▶ _Records to use_
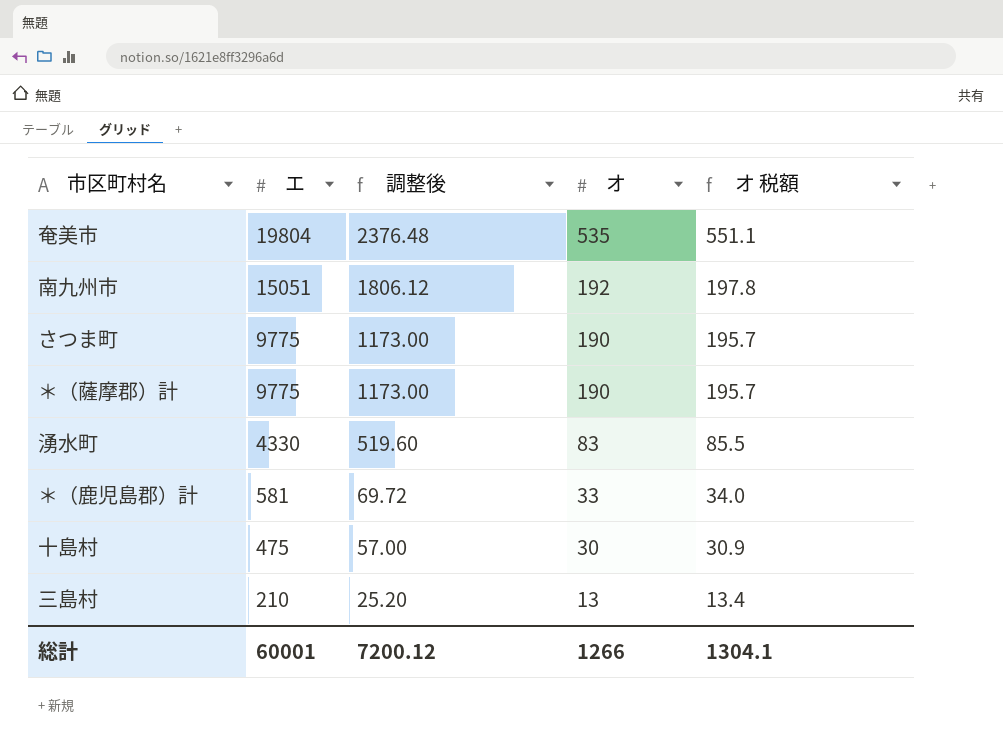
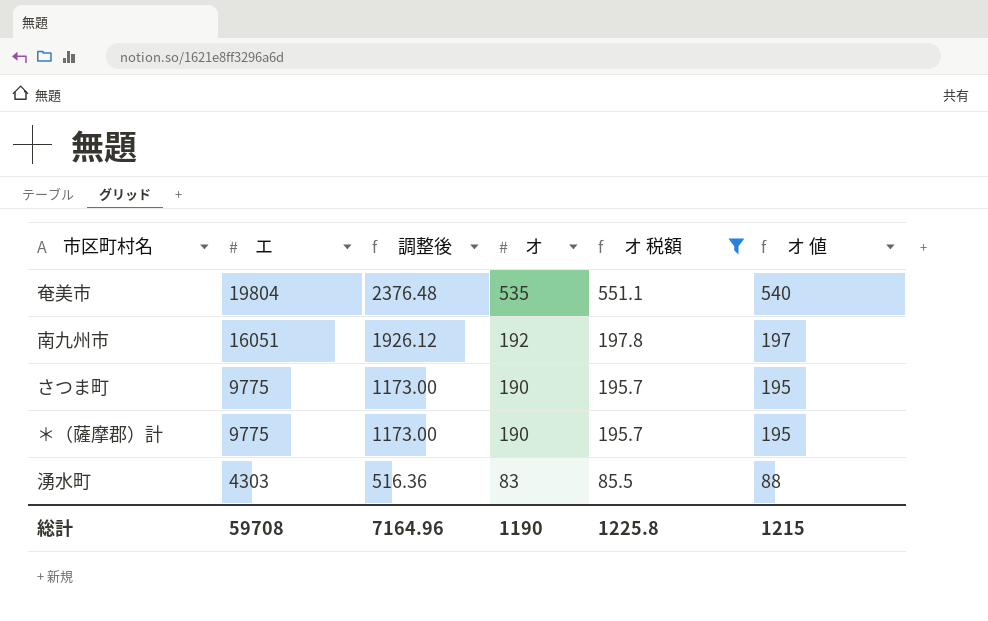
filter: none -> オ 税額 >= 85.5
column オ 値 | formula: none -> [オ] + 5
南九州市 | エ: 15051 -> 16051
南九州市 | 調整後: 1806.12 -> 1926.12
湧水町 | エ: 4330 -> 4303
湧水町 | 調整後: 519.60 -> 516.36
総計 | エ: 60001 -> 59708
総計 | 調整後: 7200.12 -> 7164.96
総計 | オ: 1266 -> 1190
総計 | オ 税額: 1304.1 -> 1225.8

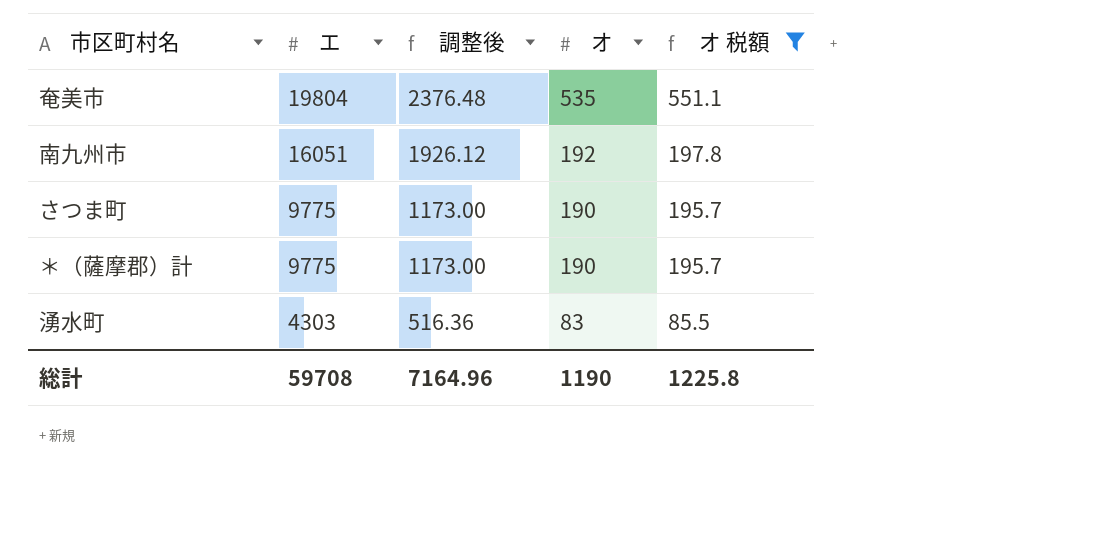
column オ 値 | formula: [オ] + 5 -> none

==

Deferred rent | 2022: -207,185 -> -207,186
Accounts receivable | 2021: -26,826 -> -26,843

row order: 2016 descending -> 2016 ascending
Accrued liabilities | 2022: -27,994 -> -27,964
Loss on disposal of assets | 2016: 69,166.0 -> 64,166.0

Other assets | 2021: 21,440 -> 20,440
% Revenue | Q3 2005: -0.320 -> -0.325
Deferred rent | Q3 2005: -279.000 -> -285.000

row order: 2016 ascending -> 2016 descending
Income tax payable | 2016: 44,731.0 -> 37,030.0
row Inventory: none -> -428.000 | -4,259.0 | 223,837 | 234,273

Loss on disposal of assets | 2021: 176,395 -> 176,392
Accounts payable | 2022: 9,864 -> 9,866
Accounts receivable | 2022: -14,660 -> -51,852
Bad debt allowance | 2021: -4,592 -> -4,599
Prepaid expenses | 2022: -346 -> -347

---

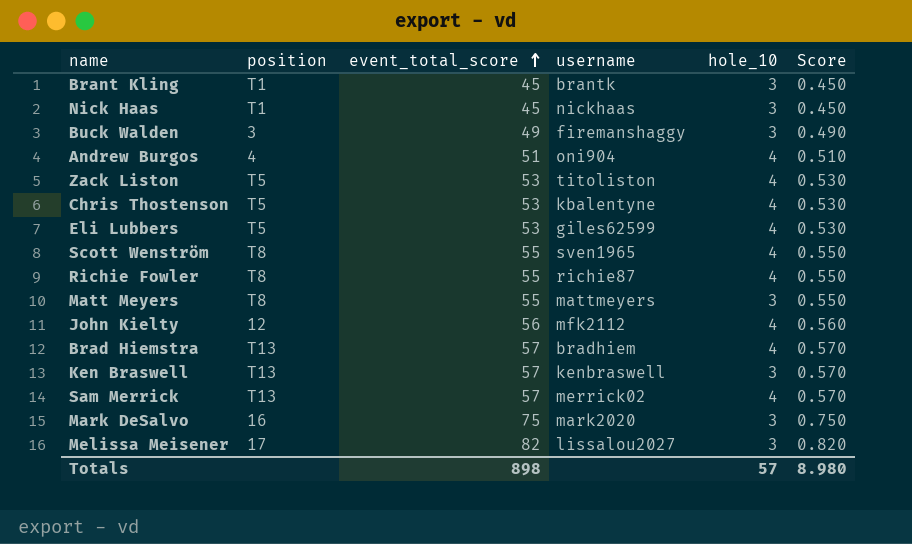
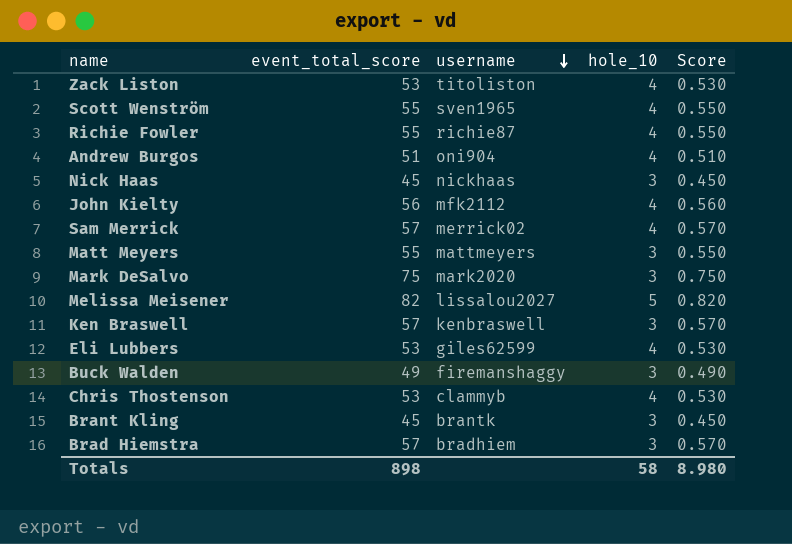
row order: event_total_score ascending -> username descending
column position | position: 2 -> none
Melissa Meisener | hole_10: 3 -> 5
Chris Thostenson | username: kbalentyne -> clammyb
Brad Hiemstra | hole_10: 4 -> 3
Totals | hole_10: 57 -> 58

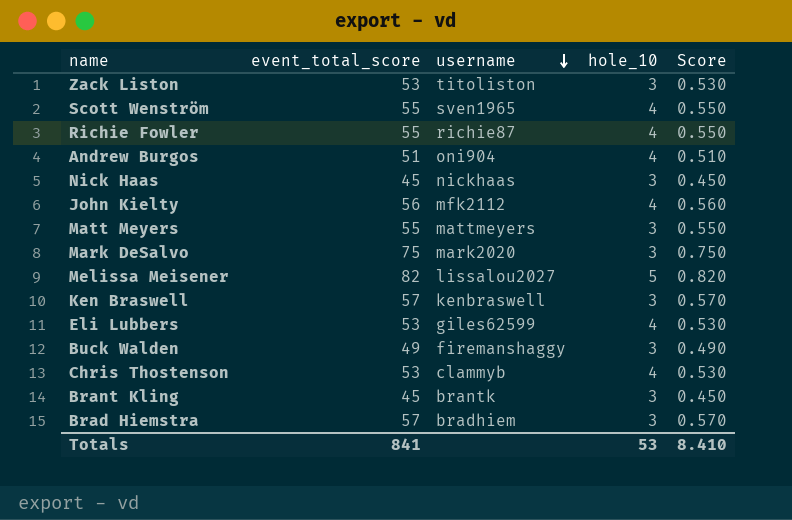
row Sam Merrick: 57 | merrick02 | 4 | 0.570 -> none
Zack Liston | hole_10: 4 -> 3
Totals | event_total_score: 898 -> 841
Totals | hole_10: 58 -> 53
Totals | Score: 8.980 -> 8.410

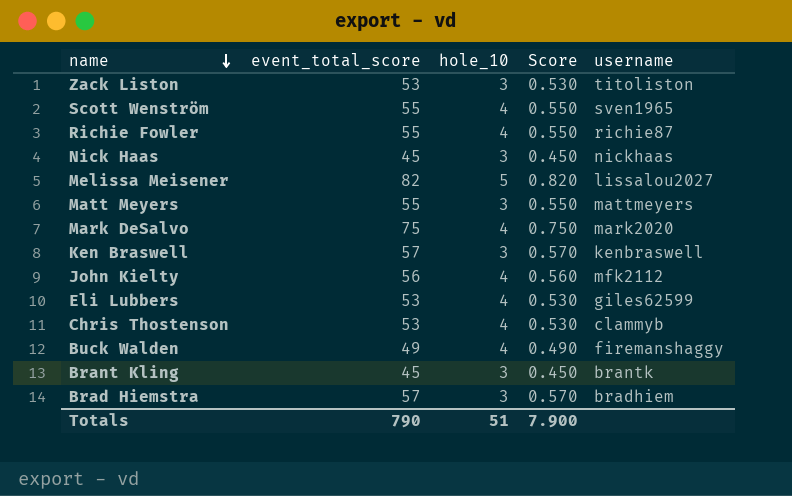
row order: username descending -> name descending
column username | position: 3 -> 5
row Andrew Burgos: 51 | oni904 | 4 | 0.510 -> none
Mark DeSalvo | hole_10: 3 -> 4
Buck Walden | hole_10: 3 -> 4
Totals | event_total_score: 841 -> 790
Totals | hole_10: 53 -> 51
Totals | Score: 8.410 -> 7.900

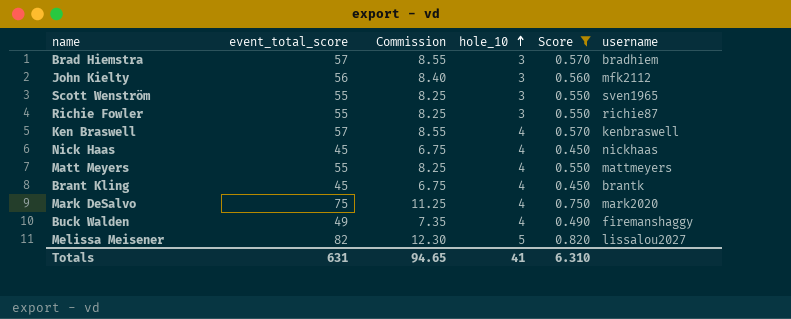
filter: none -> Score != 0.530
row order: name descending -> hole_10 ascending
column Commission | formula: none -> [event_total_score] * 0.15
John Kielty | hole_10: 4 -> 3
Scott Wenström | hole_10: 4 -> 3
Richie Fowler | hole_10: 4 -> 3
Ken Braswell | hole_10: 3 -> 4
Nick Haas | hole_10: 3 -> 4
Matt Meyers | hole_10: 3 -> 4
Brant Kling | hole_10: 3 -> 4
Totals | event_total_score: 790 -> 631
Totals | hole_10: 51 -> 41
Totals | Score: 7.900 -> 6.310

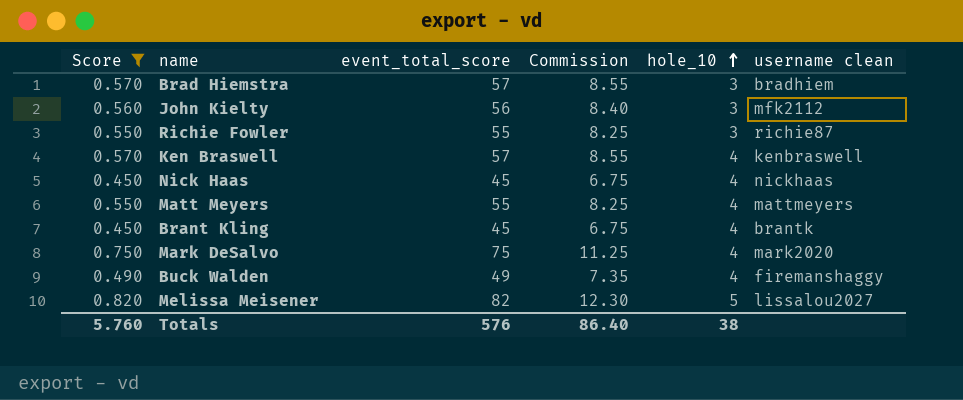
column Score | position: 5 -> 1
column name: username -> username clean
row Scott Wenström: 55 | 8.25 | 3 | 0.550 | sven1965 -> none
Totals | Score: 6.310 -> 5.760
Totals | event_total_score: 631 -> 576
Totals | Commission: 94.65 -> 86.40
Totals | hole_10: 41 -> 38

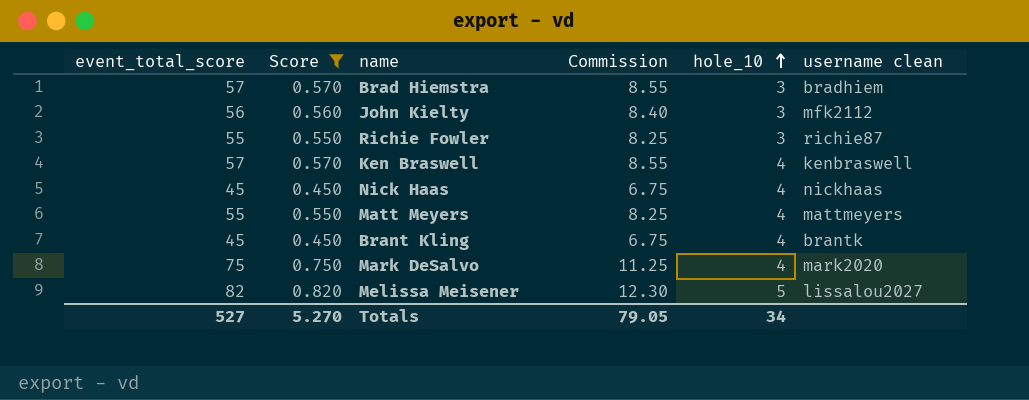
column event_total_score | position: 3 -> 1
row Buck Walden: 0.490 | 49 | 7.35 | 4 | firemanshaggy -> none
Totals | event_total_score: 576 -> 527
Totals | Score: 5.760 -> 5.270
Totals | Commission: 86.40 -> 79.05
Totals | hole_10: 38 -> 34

▶ _Problem requirements_
What is needed is an exact copy of the lines above from the one with "Totals | Score: 6.310 -> 5.760" to the one with "Totals | hole_10: 38 -> 34", both ends kept, and nothing more; please leave the pictures out.

▶ _Result_
Totals | Score: 6.310 -> 5.760
Totals | event_total_score: 631 -> 576
Totals | Commission: 94.65 -> 86.40
Totals | hole_10: 41 -> 38

column event_total_score | position: 3 -> 1
row Buck Walden: 0.490 | 49 | 7.35 | 4 | firemanshaggy -> none
Totals | event_total_score: 576 -> 527
Totals | Score: 5.760 -> 5.270
Totals | Commission: 86.40 -> 79.05
Totals | hole_10: 38 -> 34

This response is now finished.